Problem requirements — In the records below, find the line that contains "AVA GTS WIRELESS", then transcribe it and every later line exactly, stopping at the final line.

(Change detection data)
+ + + + +
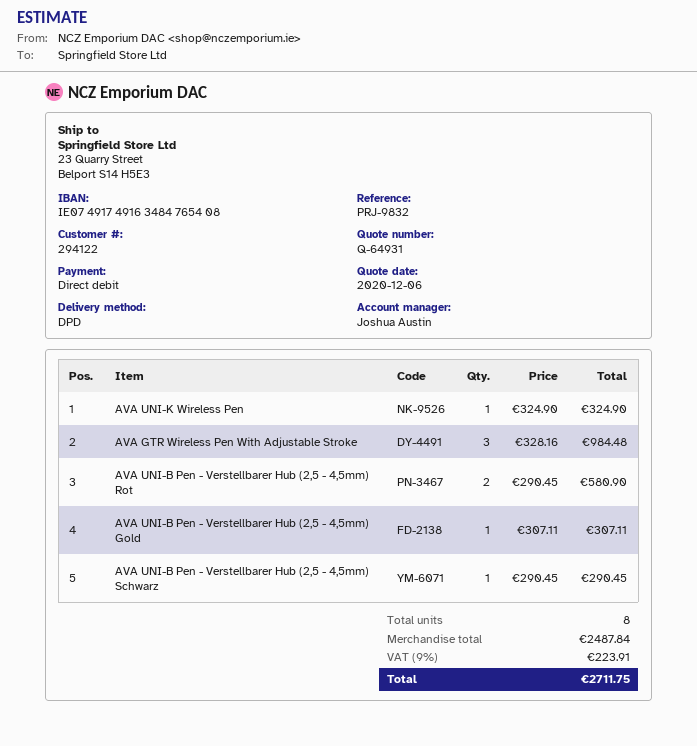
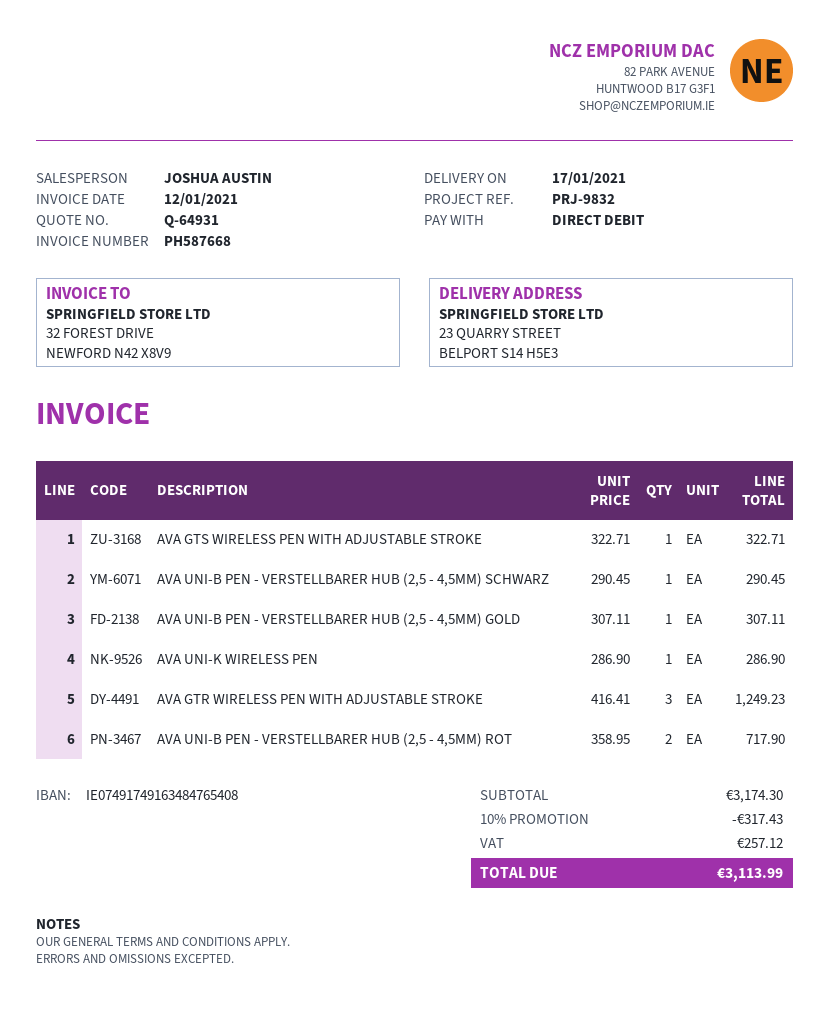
AVA UNI-K Wireless Pen: 1 x 324.90 = 324.90 -> 1 x 286.90 = 286.90
AVA GTR Wireless Pen With Adjustable Stroke: 3 x 328.16 = 984.48 -> 3 x 416.41 = 1249.23
AVA UNI-B Pen - Verstellbarer Hub (2,5 - 4,5mm) Rot: 2 x 290.45 = 580.90 -> 2 x 358.95 = 717.90
AVA GTS WIRELESS PEN WITH ADJUSTABLE STROKE: none -> 1 x 322.71 = 322.71
subtotal: 2487.84 -> 3174.30
discount: none -> 10% = 317.43
tax: 223.91 -> 257.12
total: 2711.75 -> 3113.99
+ + + + +
Task response —
AVA GTS WIRELESS PEN WITH ADJUSTABLE STROKE: none -> 1 x 322.71 = 322.71
subtotal: 2487.84 -> 3174.30
discount: none -> 10% = 317.43
tax: 223.91 -> 257.12
total: 2711.75 -> 3113.99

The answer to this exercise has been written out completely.